Помнишь ли ты мой рассказ о том, как я передал законченный перевод «Тонкого льда» Херцогу лично при встрече и потом, два месяца спустя, с замиранием сердца услышал, когда телефонировал ему в Мюнхен из Беркли, что он «не нашел мой перевод с немецкого достаточно поэтичным»! Из-за этого сокрушительного удара, из-за этой пошлой пощечины, я отрекся и от искусства, и от литературы, и не прикасался к ним в течение двадцати лет (за время которых успел дважды разочароваться в любви и трижды в детях — не удивляйся этому прибавлению единицы, я только что отвез жену в роддом!).

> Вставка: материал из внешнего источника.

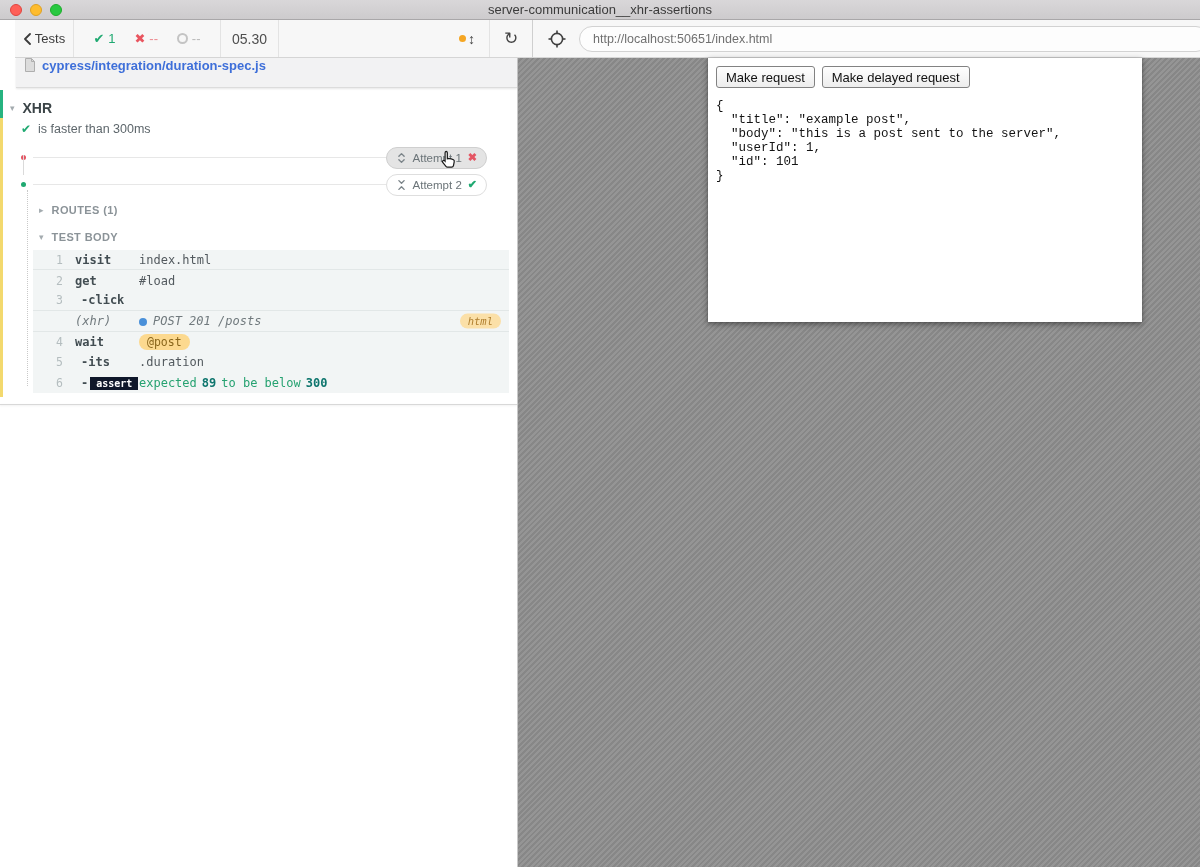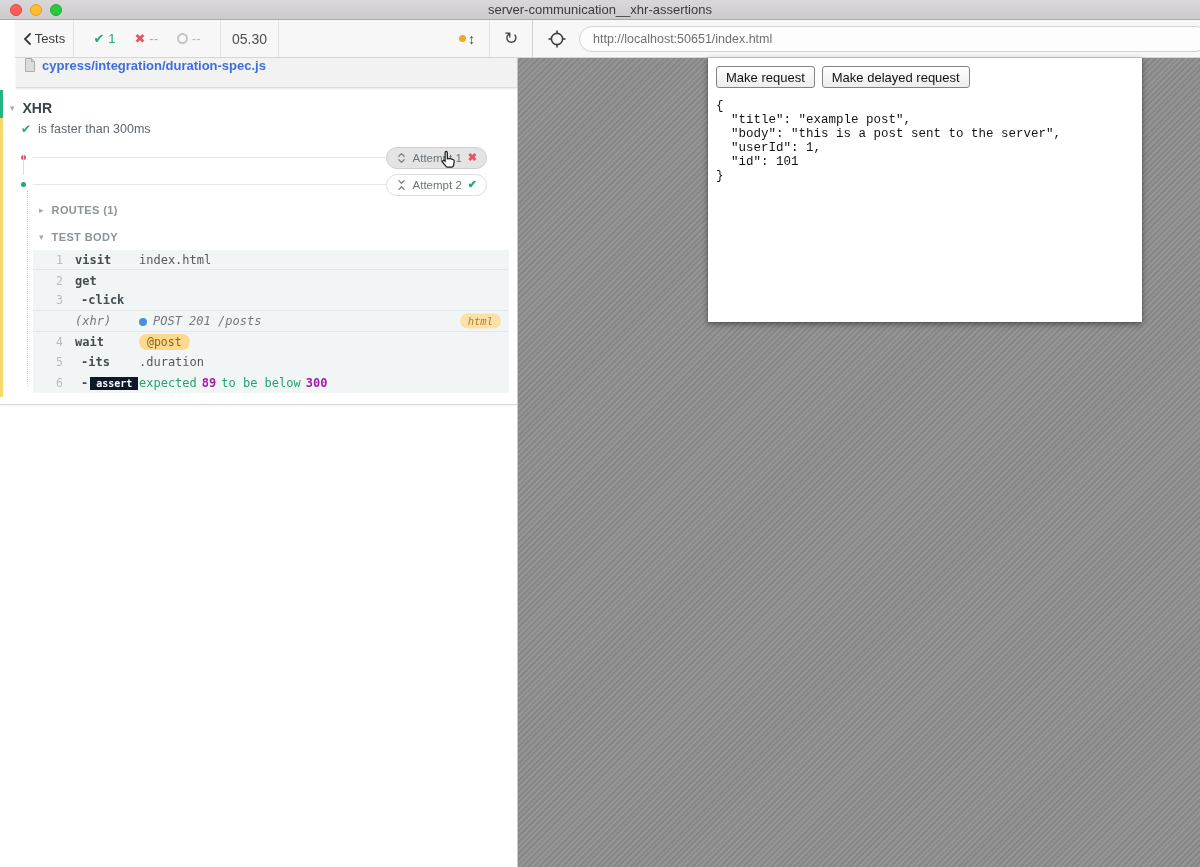"#load" span.cmd-msg { html: none -> <span>#load</span> }
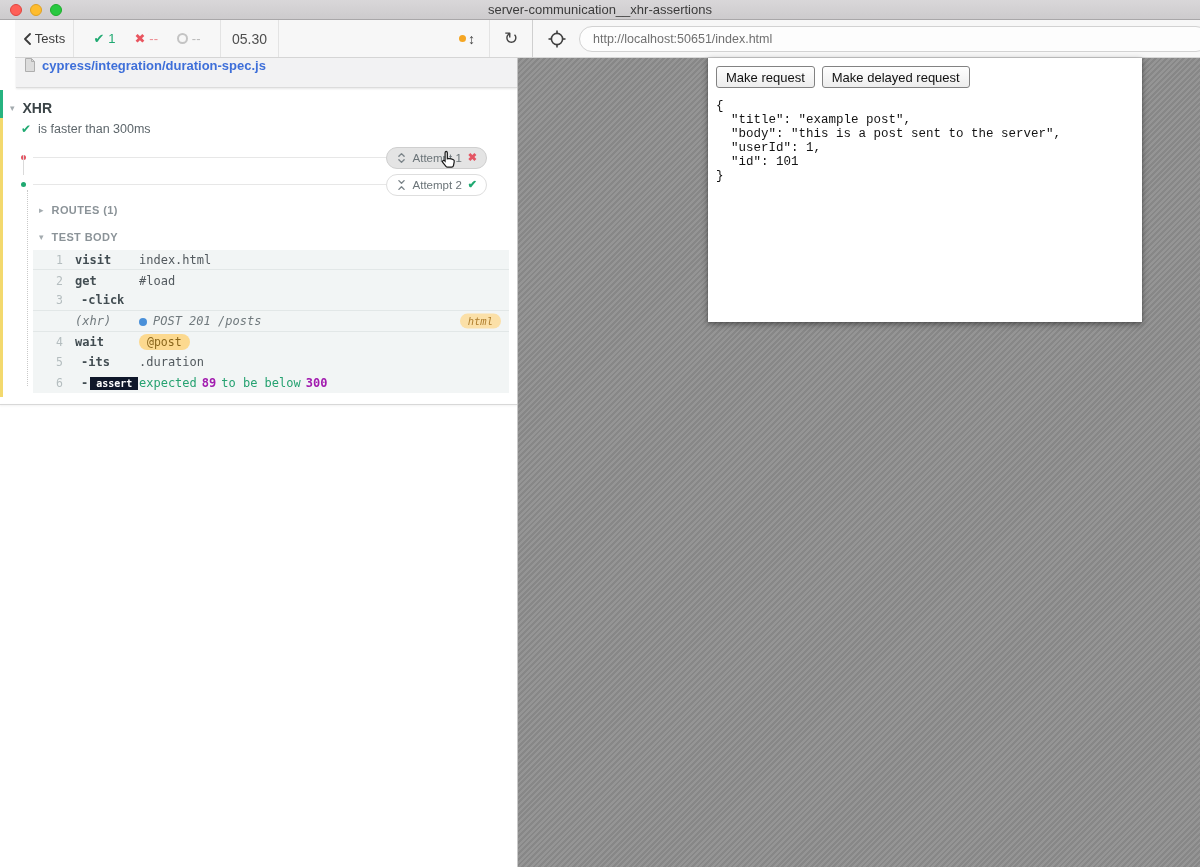"89" .assert-msg b { color: #a21caf -> #0f766e }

В прошлое воскресенье, подталкиваемый твоим придыхательным упоминанием имени «Херцог», я вытащил из картонной коробки (сберегающей под плексигласом пыли кассеты с растворившимися во времени записями; покрытые старческой пигментацией зеркала, в которых отражался кто-то, кому не подаю больше руки; расхлябанные рукописи, так никогда и не превратившиеся в тугие книжки) свой перевод, и обнаружил вместе с ним четыре письма, в которых четверо не знакомых друг с другом издателей объявляли мне, что никогда не читали чего-то более восхитительного, чем мое переложение с немецкого на английский язык, и я понял, что могу зарыдать.
Перечитав вчера свой давешний, отнявший у меня полтора года, труд, я по-прежнему своей работой доволен (кстати, в следующий раз, выбирай — Кармель, Биг Сюр или облюбованное нами кафе, расположенное недалеко от твоего уютного, периферийно-перинного дома — я тебе эту пожелтевшую папочку на тесемочках принесу). Я не перестаю себя спрашивать, а что, если Херцог принял бы тогда, в нашем двадцатилетней давности разговоре, протянувшемся телефонным проводом, как ниточкой, через океан и зачеркнувшим всю мою творческую карьеру и жизнь, мой перевод вместо того, чтобы холодно его оттолкнуть? По меньшей мере я продолжал бы профессионально писать и профьюзно переводить.